Wazoo · February 4, 2009

http://www.spamcop.net/sc?id=z2581127020za...39262c79fb416ez
http://www.spamcop.net/sc?id=z2581137306zc...bedeb6681bb4baz

These are the same spam, the first case an e-mailed submission (forwarded as attachment in batch) the second case view page source, select-all, copied and pasted from Mozilla mail 4.79 directly into the parser box. The spam is malformed in any event

At issue, that these bad constructs include the RCPT TO:, MAIL FROM:, and DATA lines suggests that the situation was developed between the delivering e-mail system and the receiving system in this case .... prserv.net (kcin03) .... what makes them different can probably be pointed to the various manipulations with (character-set) data between the actual attempted e-mail delivery/receipt and your attempted submittals .... dropping, converting, altering some of the (assumed) non-printable/control-code type bits. Trying to find a good source for trying to do a binary/hex dump/analysis of the differences between the two submittals would probably show what characters disappeared, but .. to what end? Nothing 'yu' can do about it, short of trying to get the folks in charge of that server to analyze it from their end, to see if they could sort out how/why it happened.

Farelf · February 4, 2009

...Nothing 'yu' can do about it, short of trying to get the folks in charge of that server to analyze it from their end, to see if they could sort out how/why it happened.

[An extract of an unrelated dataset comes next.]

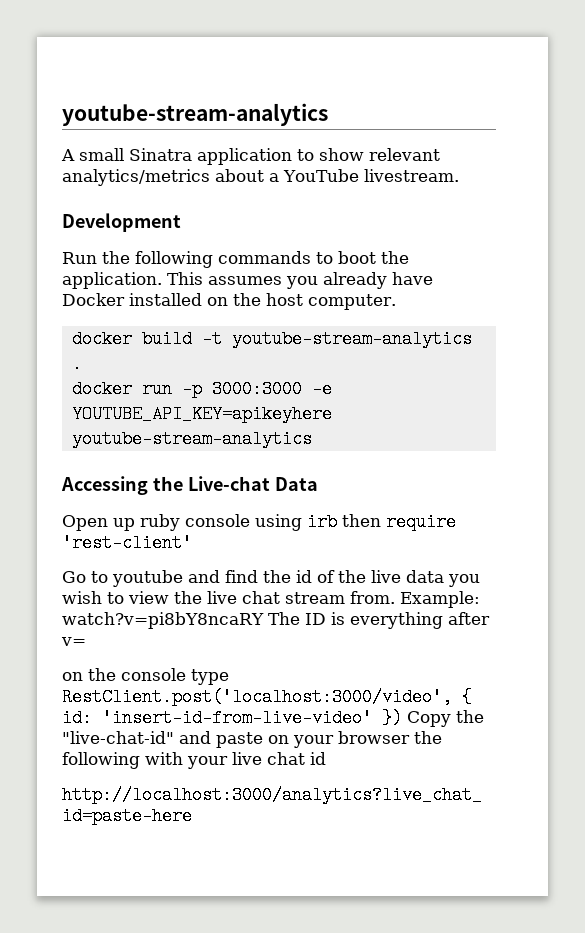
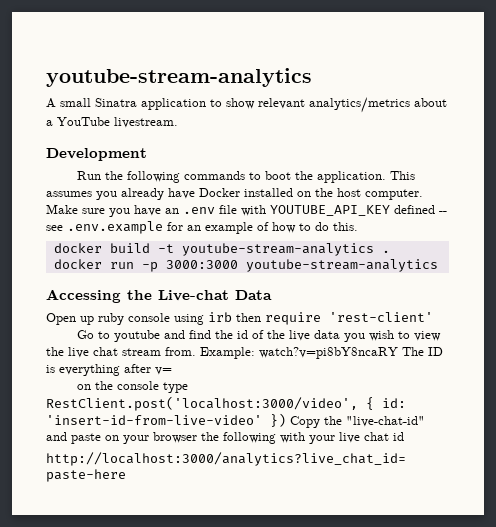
(396, 302) none -> [46,204,447,217] [46,221,358,234] Make sure you have an .env file with YOUTUBE_API_KEY defined -- see .env.example for an example of how to do this.
[311,380,332,398] [71,405,332,423] -e YOUTUBE_API_KEY=apikeyhere -> (238, 264) none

Thanks Wazoo - this type represents just a few percent of the total spam I see through that routing which I am about to drop so I guess we just let it go. It can be looked at again if it becomes a more general problem.

I wrote to Don about the other case (being mostly the "Send Ð…pam Report(s) Now" action looping because no (devnull) address provided at the time of submission) but haven't heard back. I guess it's fairly rare but still think it has the potential to play hob with VER and quick reporting.

Farelf · February 5, 2009

...I wrote to Don about the other case (being mostly the "Send Ð…pam Report(s) Now" action looping because no (devnull) address provided at the time of submission) but haven't heard back. I guess it's fairly rare but still think it has the potential to play hob with VER and quick reporting.

Don responded - nothing of use to him here (he can't replicate it, everything works now). VER-quick reporting problems he commented on elsewhere also just 'went away' as quickly as they came. Well - one or two ideas occur to me but of course conjecture is fruitless (and 'don't pay the bills').

So, topic is pretty much a waste of space (sorry). Except to record these things sometimes happen (but mostly don't).

C2H5OH · February 10, 2009

Don't know if this is related, but today I've had a couple of spam submissions bounced back.

They were sent to my submit.xxx.[at]spam.spamcop.net forwarding address, but elicited a reply beginning,

"SpamCop encountered errors while saving spam for processing:

SpamCop could not find your spam message in this email:"

I re-sent both using the web interface (2-window Outlook workaround) when both parsed and reported without problems.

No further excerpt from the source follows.